On 3/24/13 7:51 AM, Eric Prud'hommeaux wrote:
> * Dave Beckett <dave@dajobe.org> [2013-03-23 15:38-0700]
>> … [eliding license issues addressed in a separate sub-thread]
>> I've got some tests I made for raptor after the original Turtle submission
>> that the WG might want to use.  I give permission for them to be used
>> under the W3C software license
>> http://www.w3.org/Consortium/Legal/2002/copyright-software-20021231
>>
>> This is what they test:
>> … [eliding other tests addressed in a separate sub-thread]

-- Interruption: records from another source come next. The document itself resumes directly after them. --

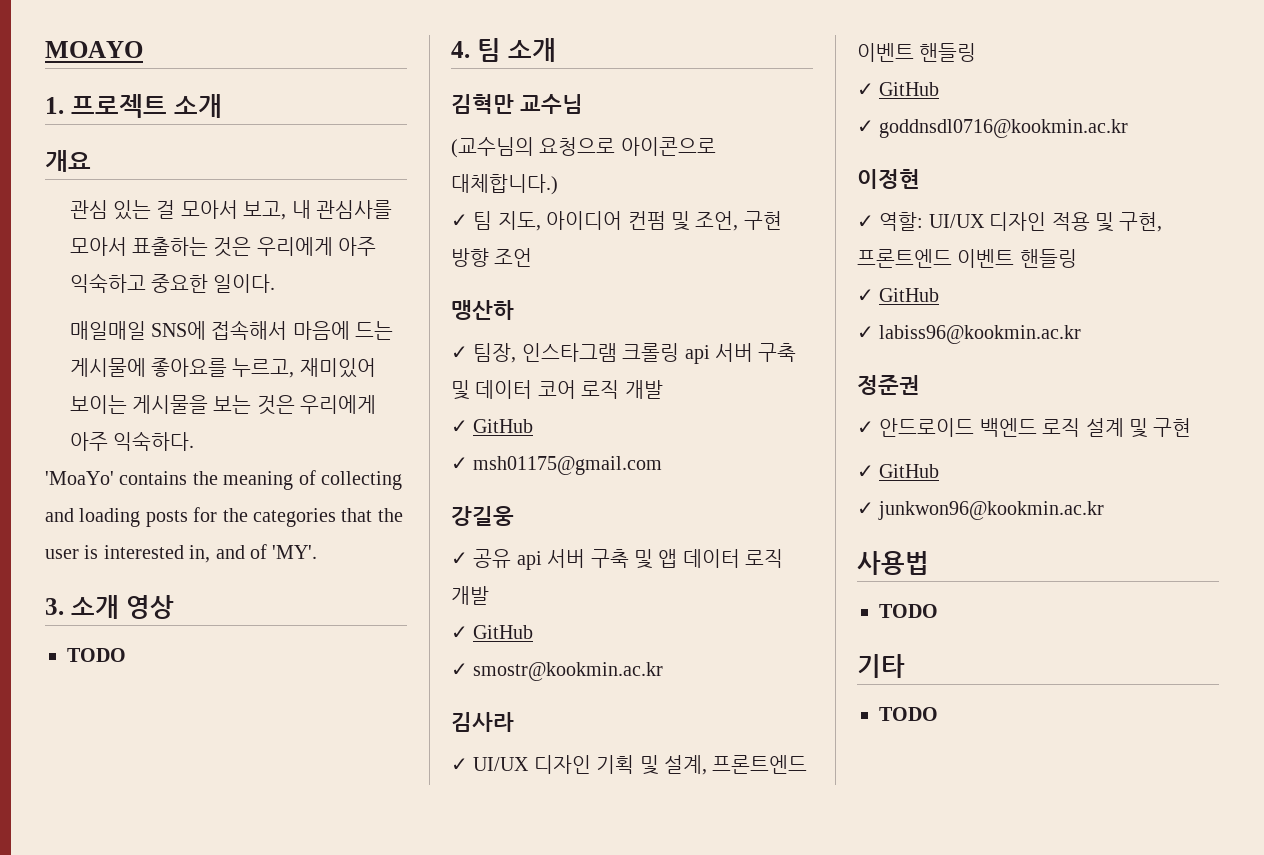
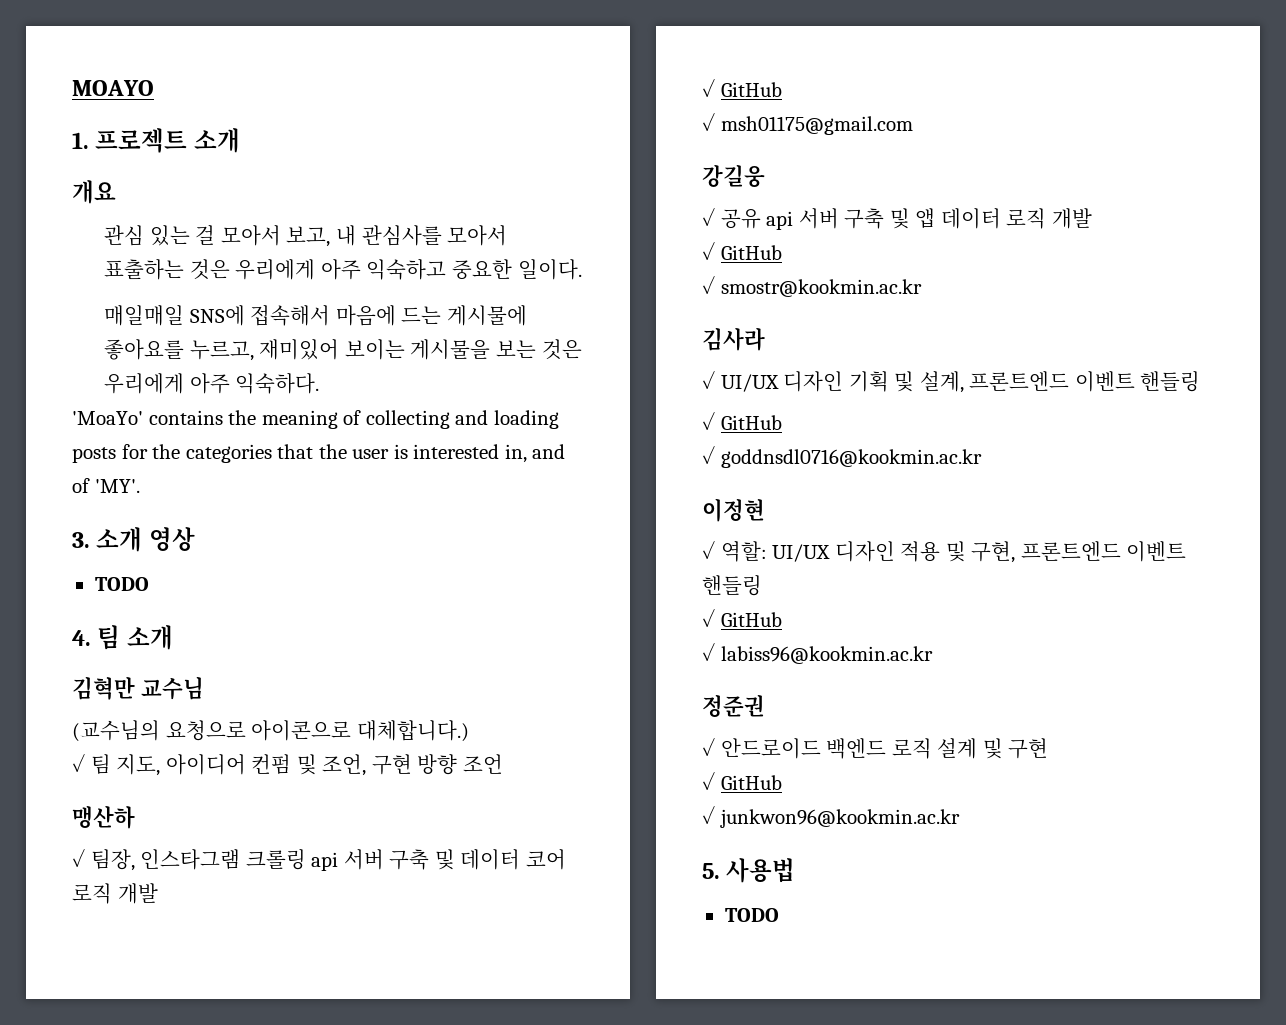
(1105, 510) none -> [702,863,720,879] 5.
[857,654,905,678] [879,707,938,721] // 기타 // TODO -> (779, 915) none

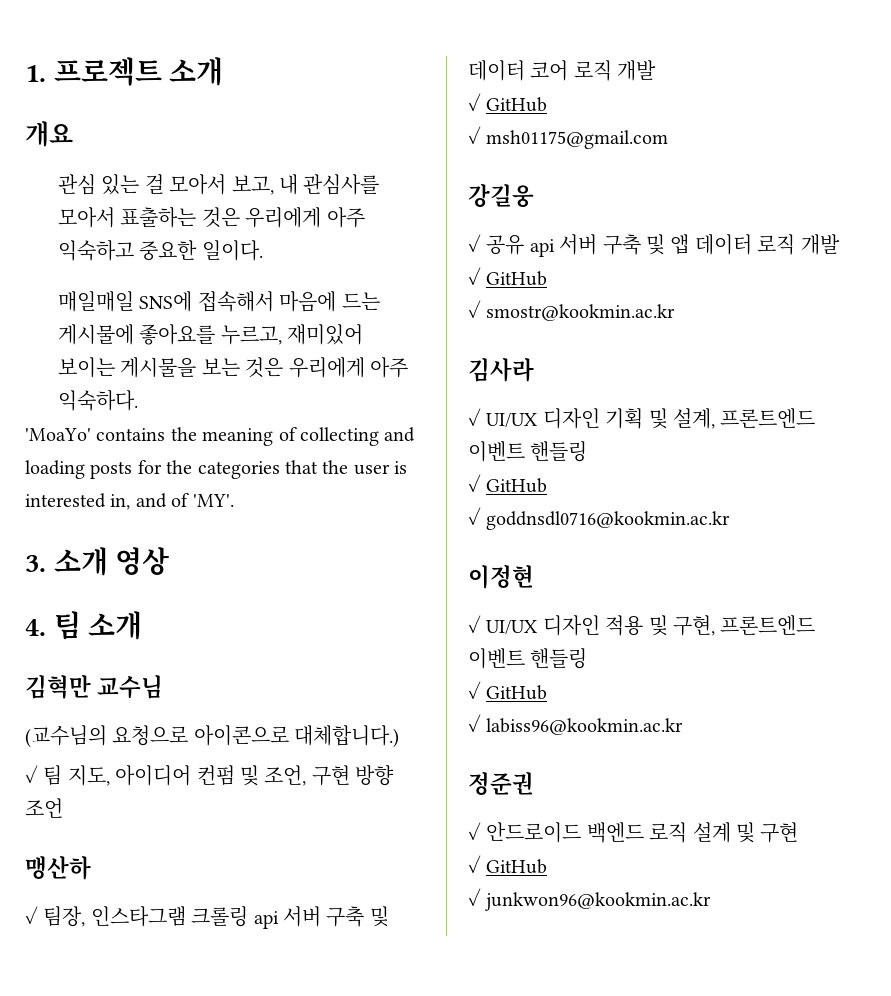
[72,80,154,96] MOAYO // -> (25, 73) none
[94,577,149,591] // TODO -> (171, 561) none
[720,541,767,562] 역할: -> (481, 624) none
[702,858,796,883] [724,908,779,922] // 5. 사용법 // TODO -> (712, 901) none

>>    test-38.ttl - unicode surrogates ok or not
> 
> <http://www.w3.org/TR/2013/WD-rdf11-concepts-20130115/#dfn-literal>'s
> reference to a "Unicode string" means that "\ud801\udc69" is not a
> valid RDF literal:
> 
> [[
> D80 Unicode string:
> A code unit sequence containing code units of a particular Unicode
> encoding form
> …
> D92 UTF-8 encoding form:
> The Unicode encoding form that assigns each Unicode scalar value to an
> unsigned byte sequence of one to four bytes in length, as specified in
> Table3-6 and Table3-7.
> …
> 
> • Because surrogate code points are not Unicode scalar values,
>   any UTF-8 byte sequence that would otherwise map to code points
>   D800..DFFF is ill-formed.
> ]]
> — <http://www.unicode.org/versions/Unicode6.2.0/ch03.pdf> D80-D92
> 
> I propose to add a note in the non-normative description of quoted
> literals <http://www.w3.org/TR/turtle/#turtle-literals>:
> [[
> Note that RDF literals are Unicode strings, they must be composed of
> valid Unicode characters. The code points in the Unicode surrogate
> code range, U+D800-U+DFFF, are not Unicode characters.
> ]]
> 
> Per Andy Seaborne's request to test good practice
> <http://www.w3.org/mid/514AE55F.5080103@epimorphics.com>, but in order
> to not burden implementations, I have not included test 38 as a
> negative test.
> 
> If you are satisfied with the resolution of test 38, please reply with
> [RESOLVED] in the subject.
> 

Received on Monday, 8 April 2013 13:58:32 UTC